*DATA TO USE*:
▶
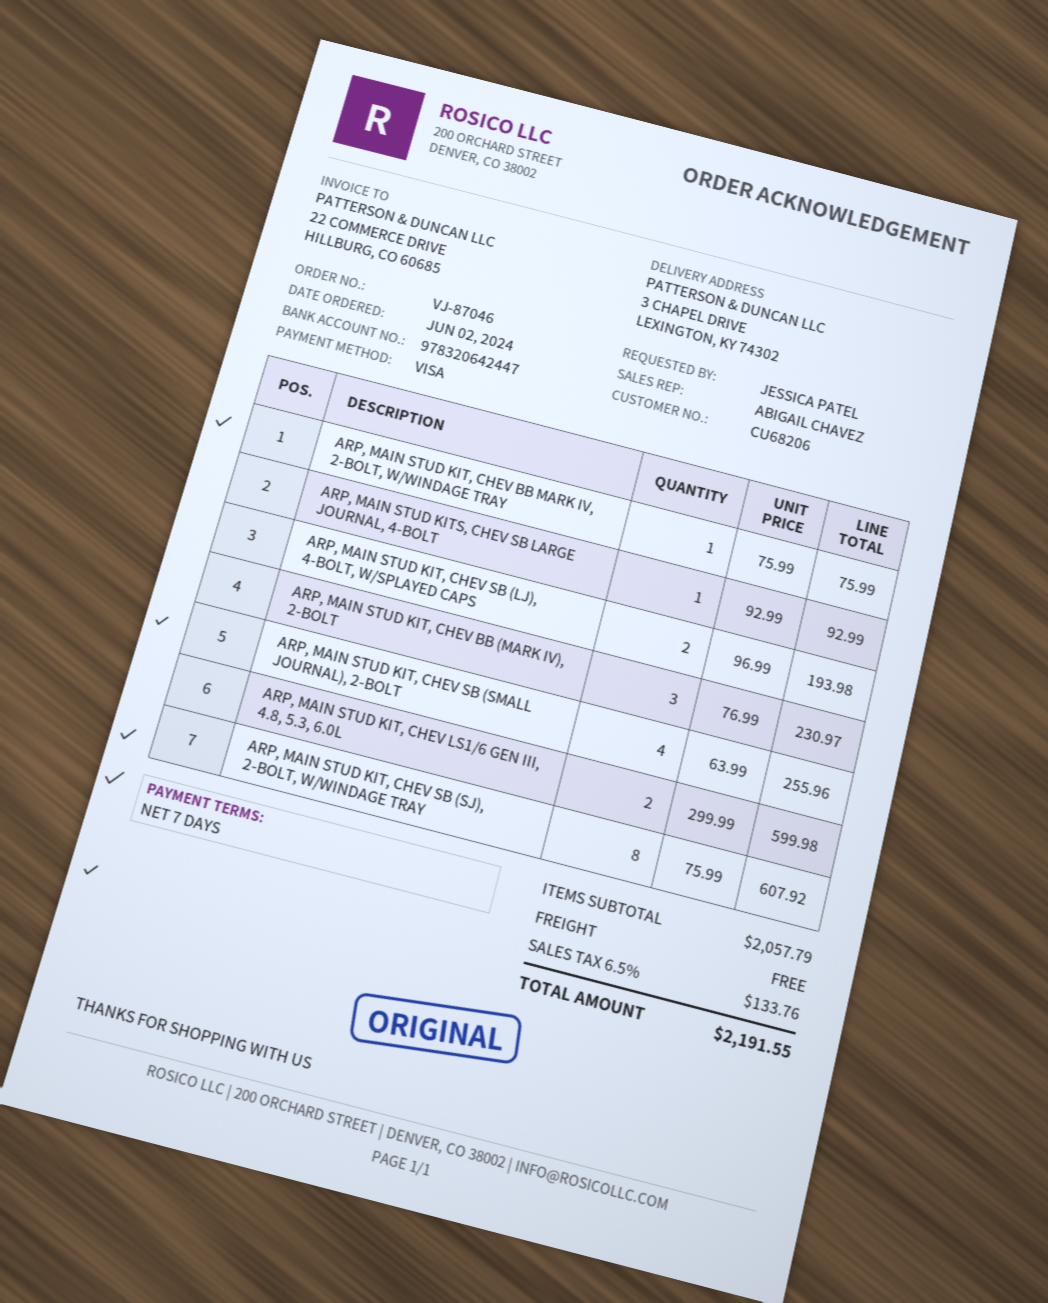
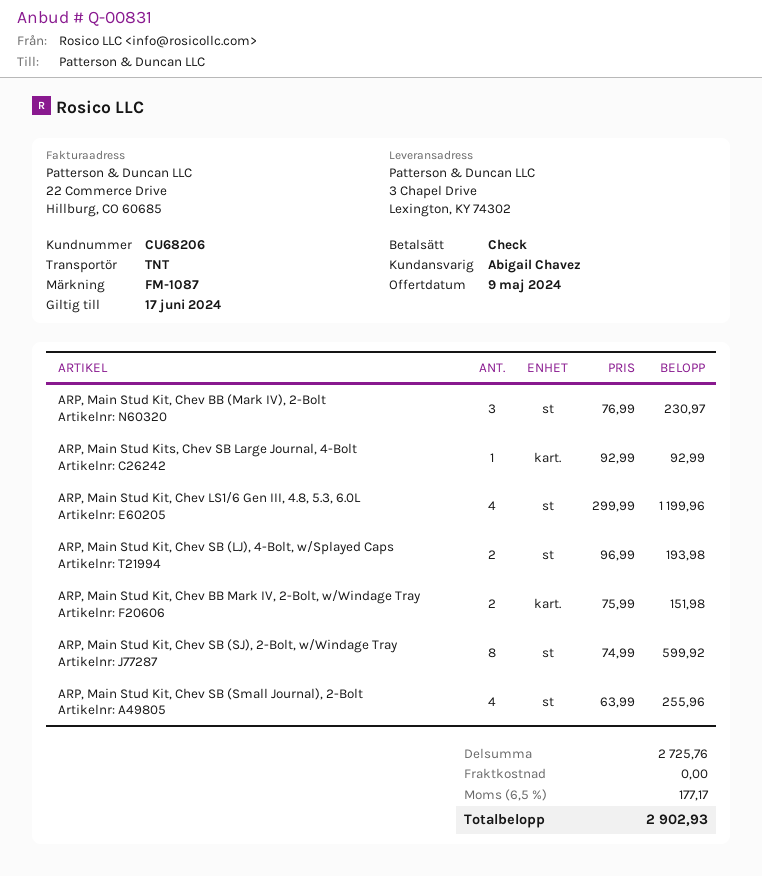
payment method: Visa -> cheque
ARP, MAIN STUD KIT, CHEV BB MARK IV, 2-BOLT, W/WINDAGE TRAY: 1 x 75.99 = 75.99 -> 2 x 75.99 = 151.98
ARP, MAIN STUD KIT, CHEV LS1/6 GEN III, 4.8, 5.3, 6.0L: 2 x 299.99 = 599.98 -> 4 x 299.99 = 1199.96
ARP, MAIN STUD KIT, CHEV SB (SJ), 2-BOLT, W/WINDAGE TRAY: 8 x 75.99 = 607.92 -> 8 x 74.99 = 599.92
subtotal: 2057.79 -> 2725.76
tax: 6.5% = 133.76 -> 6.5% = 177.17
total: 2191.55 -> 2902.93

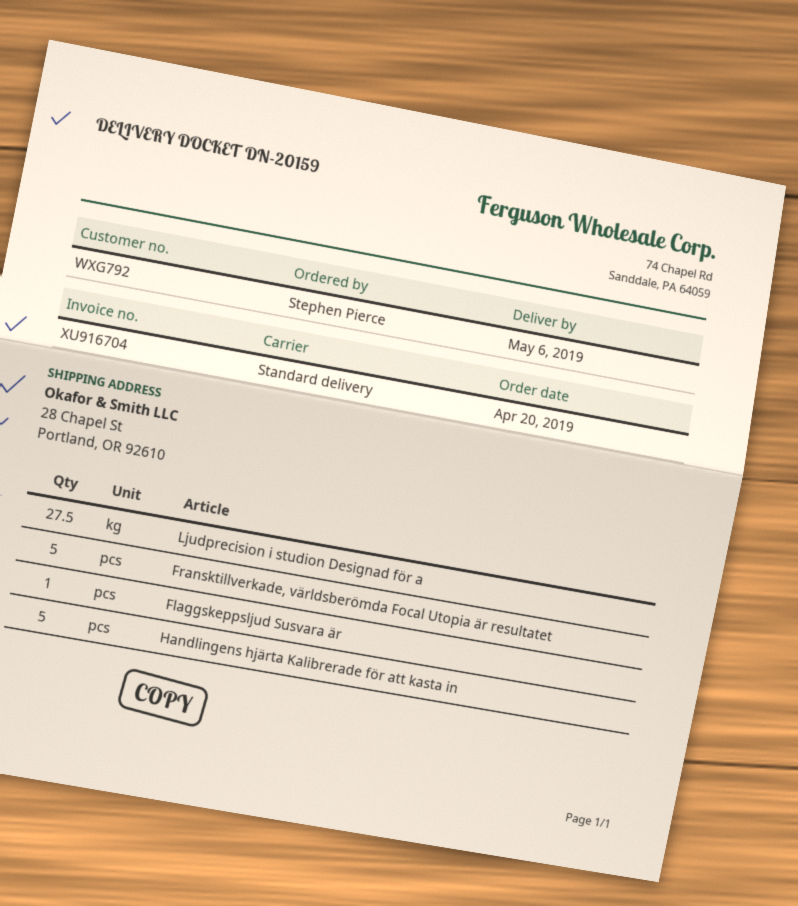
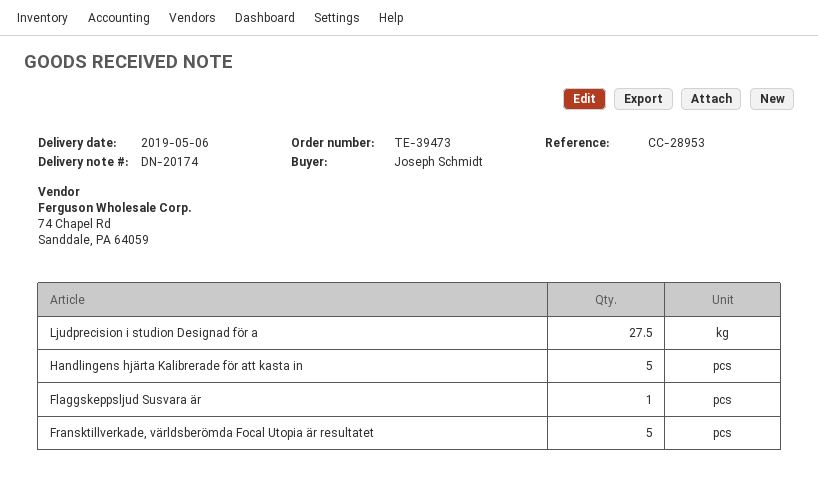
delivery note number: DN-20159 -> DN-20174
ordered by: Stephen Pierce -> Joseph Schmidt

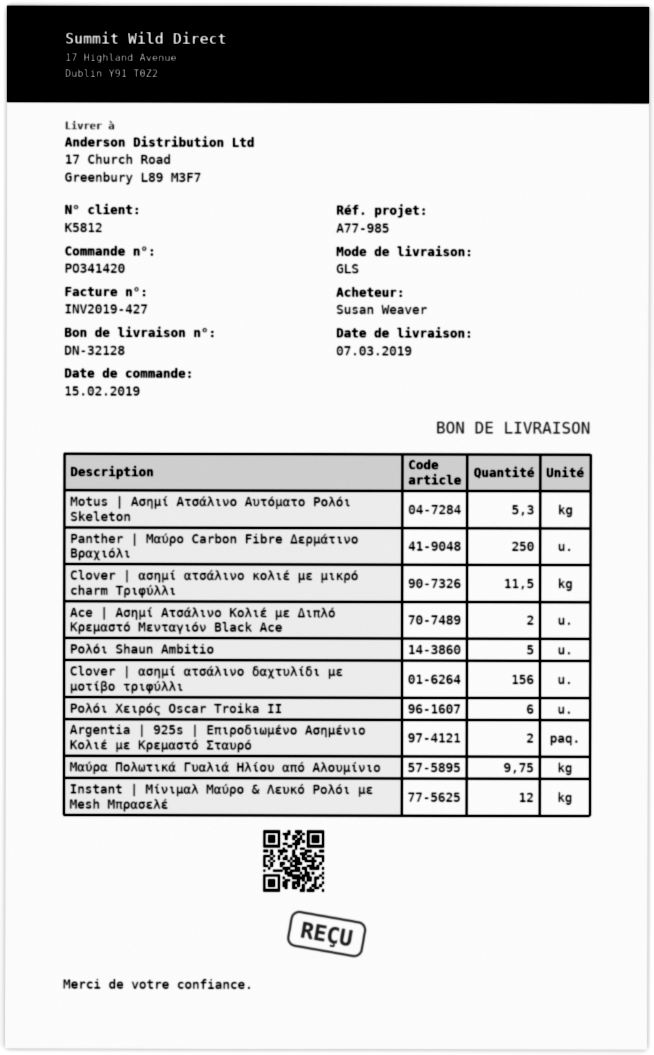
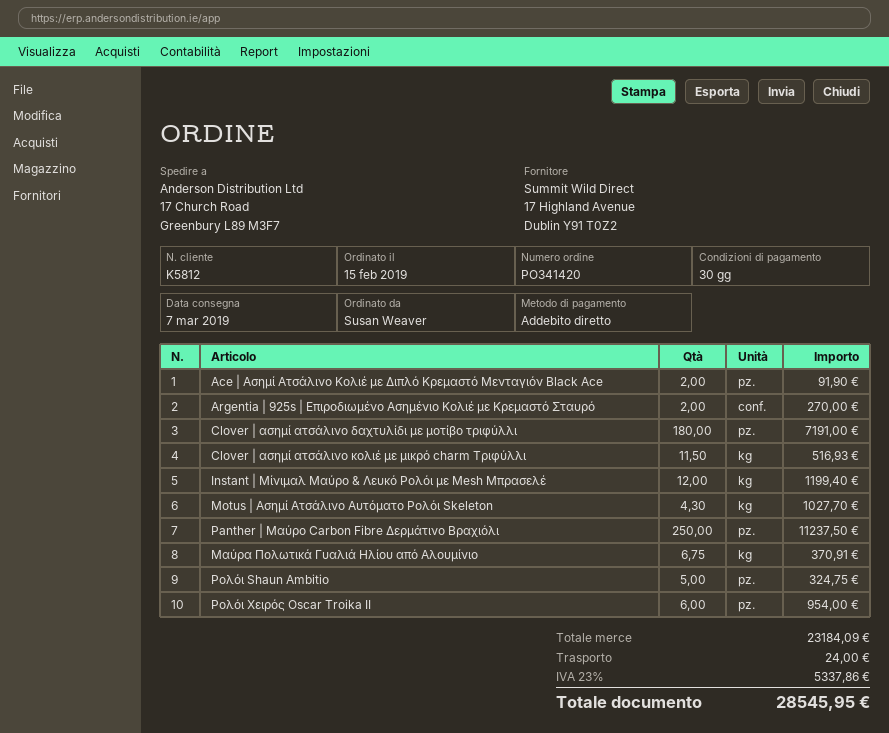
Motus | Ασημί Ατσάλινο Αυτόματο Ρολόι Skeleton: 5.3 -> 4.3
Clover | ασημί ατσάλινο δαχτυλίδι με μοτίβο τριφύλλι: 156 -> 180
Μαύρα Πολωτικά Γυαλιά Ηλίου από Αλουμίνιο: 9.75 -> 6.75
◀
▶
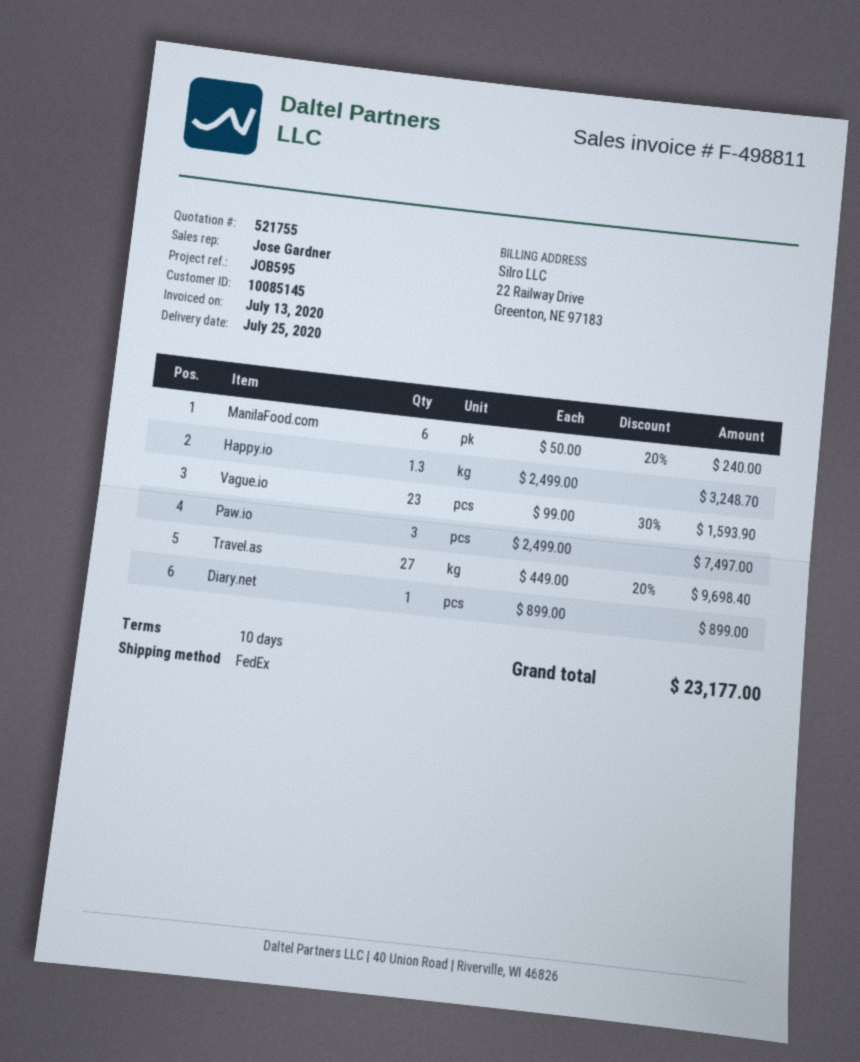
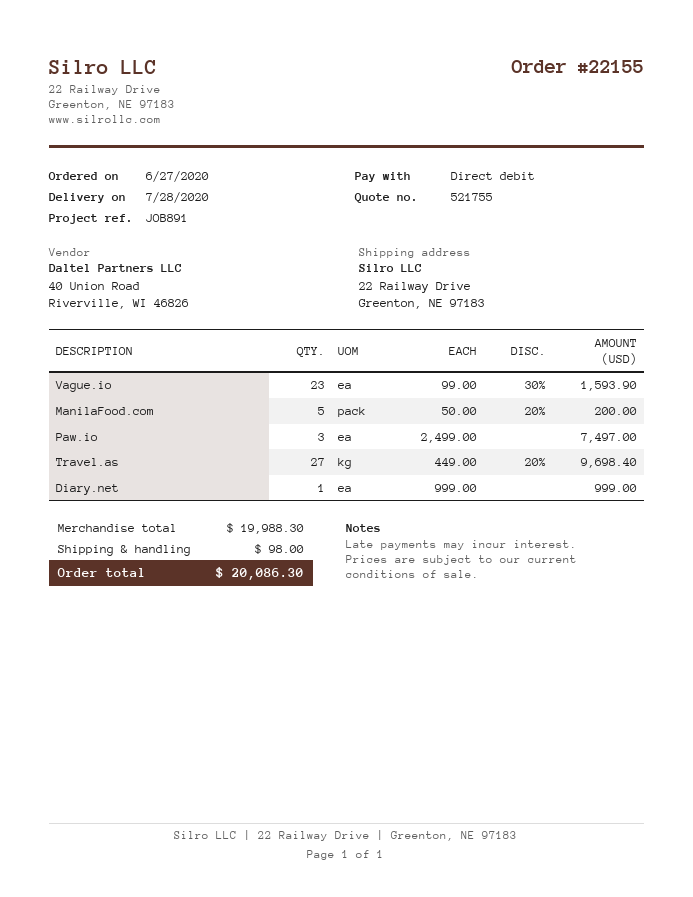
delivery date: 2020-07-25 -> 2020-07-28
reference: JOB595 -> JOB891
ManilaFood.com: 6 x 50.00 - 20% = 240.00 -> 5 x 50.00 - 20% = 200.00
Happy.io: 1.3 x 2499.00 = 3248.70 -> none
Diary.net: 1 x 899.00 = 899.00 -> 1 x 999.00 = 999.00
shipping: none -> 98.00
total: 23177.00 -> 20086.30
◀
*PROBLEM STATEMENT*: Out of the material above, gather each line where "TRAY" appears.

*REPLY TO THE EXERCISE*:
ARP, MAIN STUD KIT, CHEV BB MARK IV, 2-BOLT, W/WINDAGE TRAY: 1 x 75.99 = 75.99 -> 2 x 75.99 = 151.98
ARP, MAIN STUD KIT, CHEV SB (SJ), 2-BOLT, W/WINDAGE TRAY: 8 x 75.99 = 607.92 -> 8 x 74.99 = 599.92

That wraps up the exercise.